Google commits $7B to offices : Google plans to invest $7 billion in offices and data centers across 19 states this year, while creating up to 10,000 new full-time jobs.
In a blog post last week, Alphabet and Google CEO Sundar Pichai detailed plans for building or expanding offices and data centers across the country, while moving into three new locations in Texas, North Carolina and Minnesota.
“Not only will these investments enable us to create new opportunities in the places where we operate; they’ll also make it possible to provide products and services that help boost economic recovery,” Pichai wrote.
Google commits $7B to offices : The announcement brings a much-needed boost of good news to the office construction market, one of the hardest hit building sectors during the COVID-19 pandemic.
“Coming together in person to collaborate and build community is core to Google’s culture, and it will be an important part of our future,” Pichai wrote. “So we continue to make significant investments in our offices around the country, as well as our home state of California, where we will be investing over $1 billion this year.”
Unlike other tech firms, such as Facebook and Twitter, Pichai told employees in December the firm wasn’t planning on a permanent remote work environment.
Instead, he extended the company’s work-from-home schedule until September 2021, while setting forth expectations that employees live within a “commutable distance” to their assigned offices, where they should anticipate reporting in person at least three days a week.
In addition to California, where its now-under-construction Bay View campus is expected to open later this year in Mountain View, Pichai called out the following specific investments across the country:
South: The firm will increase its investment at its South Carolina data center, establish its newest cloud engineering site in Durham, North Carolina, and open the first U.S. Google Operations Center in Southaven, Mississippi.
In Virginia, the firm plans to open a new office building in Reston, while expanding its existing data center in Loudoun County.
In Texas, the firm’s Midlothian data center is now operational. It will open a Houston office, and will continue to invest in its existing campus in Austin.
Midwest: Google opened a new office in Rochester, Minnesota earlier this year, and its data centers in New Albany, Ohio, and Papillion, Nebraska, are now operational, with an additional Nebraska investment forthcoming.
In Michigan, the tech giant plans to make improvements in its Detroit and Ann Arbor offices, as it will to those at 210 North Carpenter space in Chicago, as well.

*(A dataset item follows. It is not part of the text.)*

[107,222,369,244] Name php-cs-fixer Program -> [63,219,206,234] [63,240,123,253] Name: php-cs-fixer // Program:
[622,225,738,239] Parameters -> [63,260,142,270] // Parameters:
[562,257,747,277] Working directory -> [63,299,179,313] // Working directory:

East: In 2018, Google committed to doubling its New York workforce by 2028, and it said it would continue building out its campus presence there to meet that goal, as work continues on its Google Hudson Square project in New York City.
Cambridge, Massachusetts, and Pittsburgh are targeted for additional office investments, while Washington, D.C., is slated to see an increase in its workforce.
Central and West: The company will continue work on its new Kirkland Urban campus in Washington state, and further invest in its Seattle campus.
It said it is also growing in Boulder, Colorado, and will open a new office in Portland, Oregon, in 2021.
In Nevada, its Henderson data center is now operational. It plans to further expand it, along with its Storey County data center, later this year.